Validation error on dataflow runner up

Tejas_Behra · August 10, 2021, 9:26pm

Hi Team, I am getting a validation error on running ./dataflow-runner up --emr-config cluster.json command

cluster.json:

{
  "schema": "iglu:com.snowplowanalytics.dataflowrunner/ClusterConfig/avro/1-1-0",
  "data": {
    "name": "RDB Shredder",
    "logUri": "s3://rr-snowplow-events-sample-app-dev/emr-logs/",
    "region":"us-east-1",
    "credentials": {
      "accessKeyId": "xxxxxxxxxxxxxxxxxxxxxxxxx",
      "secretAccessKey": "xxxxxxxxxxxxxxxxxxxxxxxxxx"
    },
    "roles": {
      "jobflow": "EMR_EC2_DefaultRole",
      "service": "EMR_DefaultRole"
    },
    "ec2": {
      "amiVersion": "6.2.0",
      "keyName": "snowplow_dev.pem",
      "location": {
        "vpc": {
          "subnetId": "subnet-xxxxxxxx"
        }
      },
      "instances": {
        "master": {
          "type": "m4.large",
          "ebsConfiguration": {
            "ebsOptimized": true,
            "ebsBlockDeviceConfigs": [

            ]
          }
        },
        "core": {
          "type": "r4.xlarge",
          "count": 1
        },
        "task": {
          "type": "m4.large",
          "count": 0,
          "bid": "0.015"
        }
      }
    },
    "tags": [ ],
    "bootstrapActionConfigs": [ ],
    "configurations": [
      {
         "classification":"core-site",
         "properties":{
            "Io.file.buffer.size":"65536"
         },
         "configurations":[

         ]
      },
      {
         "classification":"yarn-site",
         "properties":{
            "yarn.nodemanager.resource.memory-mb":"57344",
            "yarn.scheduler.maximum-allocation-mb":"57344",
            "yarn.nodemanager.vmem-check-enabled":"false"
         },
 "configurations":[

         ]
      },
      {
         "classification":"spark",
         "properties":{
            "maximizeResourceAllocation":"false"
         },
         "configurations":[

         ]
      },
      {
         "classification":"spark-defaults",
         "properties":{
            "spark.executor.memory":"7G",
            "spark.driver.memory":"7G",
            "spark.driver.cores":"3",
            "spark.yarn.driver.memoryOverhead":"1024",
            "spark.default.parallelism":"24",
            "spark.executor.cores":"1",
            "spark.executor.instances":"6",
            "spark.yarn.executor.memoryOverhead":"1024",
            "spark.dynamicAllocation.enabled":"false"
         },
         "configurations":[

         ]
      }
   ],
    "applications": [ "Hadoop", "Spark" ]
  }
}

Tejas_Behra · August 11, 2021, 2:02pm

@ihor any idea, what could be wrong?

ihor · August 11, 2021, 8:47pm

@Tejas_Behra , your config misses bootstraping action, which is depicted here. Also, you have “empty” "configurations": [], which I do not see in the sample. What is the actual error message? Could you try following the config in the sample in terms of the structure more closely?

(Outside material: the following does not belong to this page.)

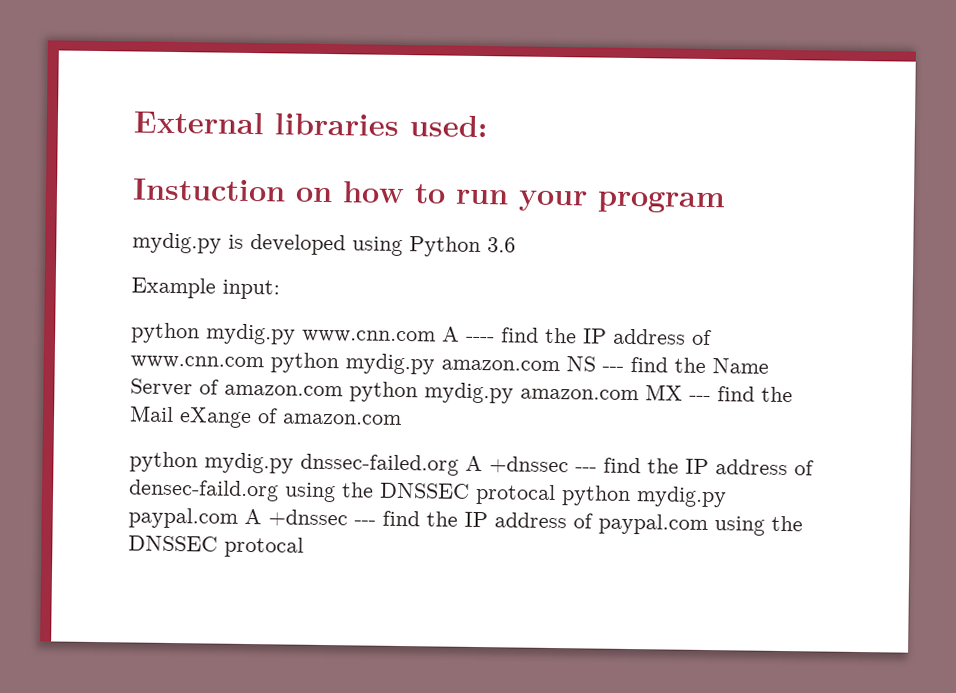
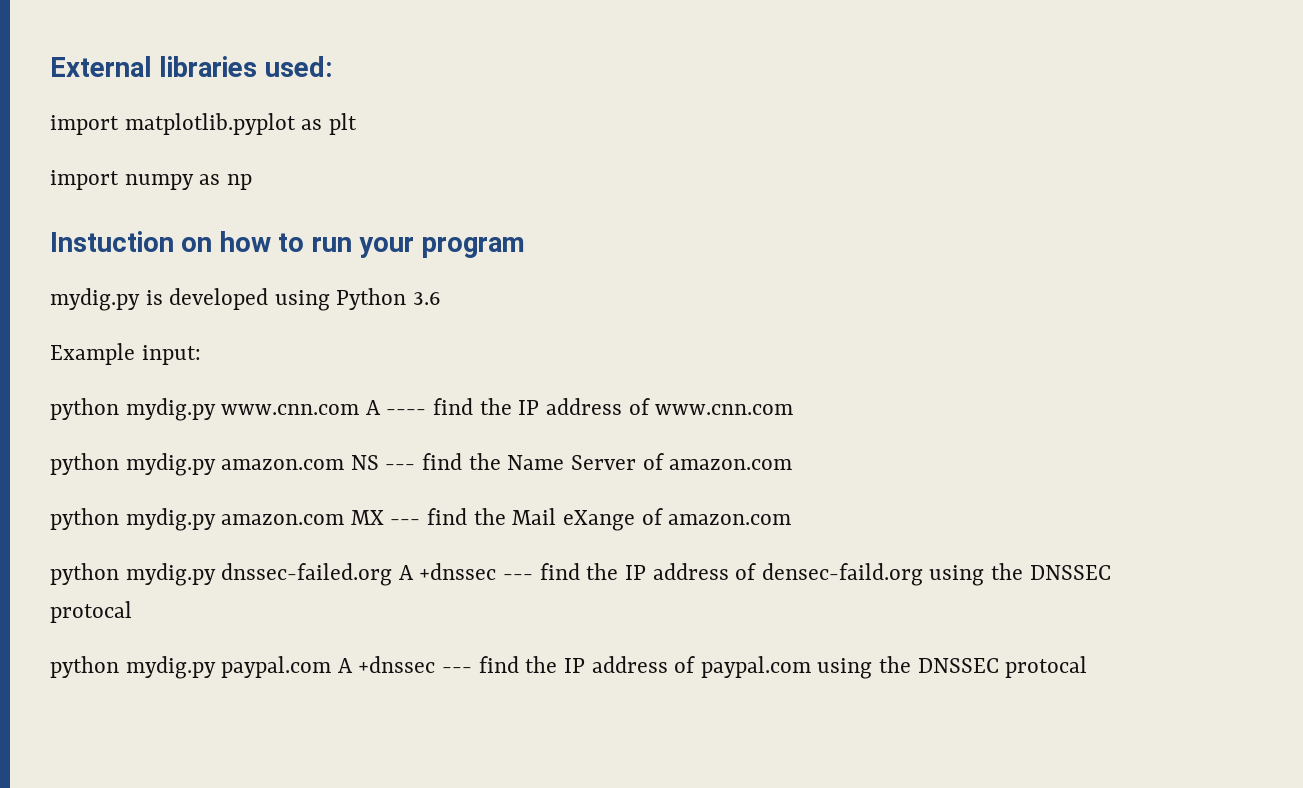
(489, 126) none -> [50,113,357,135] [50,170,252,190] // import matplotlib.pyplot as plt // import numpy as np
(264, 362) none -> (794, 409) //
(343, 390) none -> (793, 464) //
(556, 494) none -> (132, 612) //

Tejas_Behra · August 12, 2021, 1:35pm

Hi @ihor , getting following error now (using the same config as you mentioned earlier) -

ERRO[0000] ValidationException: EBS optimization is not supported for instance type m1.medium.
        status code: 400, request id: 9d5649ae-621f-4444-ab6f-c44277098347
ValidationException: EBS optimization is not supported for instance type m1.medium.
        status code: 400, request id: 9d5649ae-621f-4444-ab6f-c44277098347

Based on the above error I changed the config as following but still getting Validation error & its failing to bootstrap

{
  "schema": "iglu:com.snowplowanalytics.dataflowrunner/ClusterConfig/avro/1-1-0",
  "data": {
    "name": "dataflow-runner - cluster name",
    "logUri": "s3://rr-snowplow-events-sample-app-dev/emr-logs/",
    "region": "us-east-1",
    "credentials": {
      "accessKeyId": "xxxxxxxxxxxxx",
      "secretAccessKey": "RFxxxxxxxxxxxxxxZtcqgEz"
    },
    "roles": {
      "jobflow": "EMR_EC2_DefaultRole",
      "service": "EMR_DefaultRole"
    },
    "ec2": {
      "amiVersion": "4.5.0",
      "keyName": "snowplow_dev.pem",
      "location": {
        "vpc": {
          "subnetId": "subnet-xxxxxxxx"
        }
      },
      "instances": {
        "master": {
          "type": "m1.medium",
          "count": 1
        },
        "core": {
               "type": "m4.xlarge",
               "count": 3,
               "ebsConfiguration": {
                 "ebsOptimized": true,
                 "ebsBlockDeviceConfigs": [
                   {
                     "volumesPerInstance": 1,
                     "volumeSpecification": {
                       "iops": 1500,
                       "sizeInGB": 100,
                       "volumeType": "io1"
                     }
                   }
                 ]
               }
             },
        "task": {
          "type": "m1.medium",
          "count": 0,
          "bid": "0.015"
        }
      }
    },
    "tags": [
      {
        "key": "client",
        "value": "com.engineering"
      },
      {
        "key": "job",
        "value": "main"
      }
    ],
    "bootstrapActionConfigs": [
{
        "name": "Elasticity Bootstrap Action",
        "scriptBootstrapAction": {
          "path": "s3://snowplow-hosted-assets-us-east-1/common/emr/snowplow-ami4-bootstrap-0.2.0.sh",
          "args": [ "1.5" ]
        }
      }
    ],
    "configurations": [
      {
        "classification": "core-site",
        "properties": {
          "Io.file.buffer.size": "65536"
        }
      },
      {
        "classification": "mapred-site",
        "properties": {
          "Mapreduce.user.classpath.first": "true"
        }
      }
    ],
    "applications": [ "Hadoop", "Spark" ]
  }
}

INFO[0000] Launching EMR cluster with name 'dataflow-runner - cluster name'...
INFO[0000] EMR cluster is in state STARTING - need state WAITING, checking again in 30 seconds...
ERRO[0030] EMR cluster failed to launch with state TERMINATING
EMR cluster failed to launch with state TERMINATING

ihor · August 12, 2021, 5:16pm

@Tejas_Behra , m1.medium is a very old generation. Could you replace it with m4.large? Also, I might have been too direct but I meant structure of the sample config, not its values. The amiVersion looks outdated as well. Could you replace it with 6.1.0 and leave bootstrapping with an empty array, []?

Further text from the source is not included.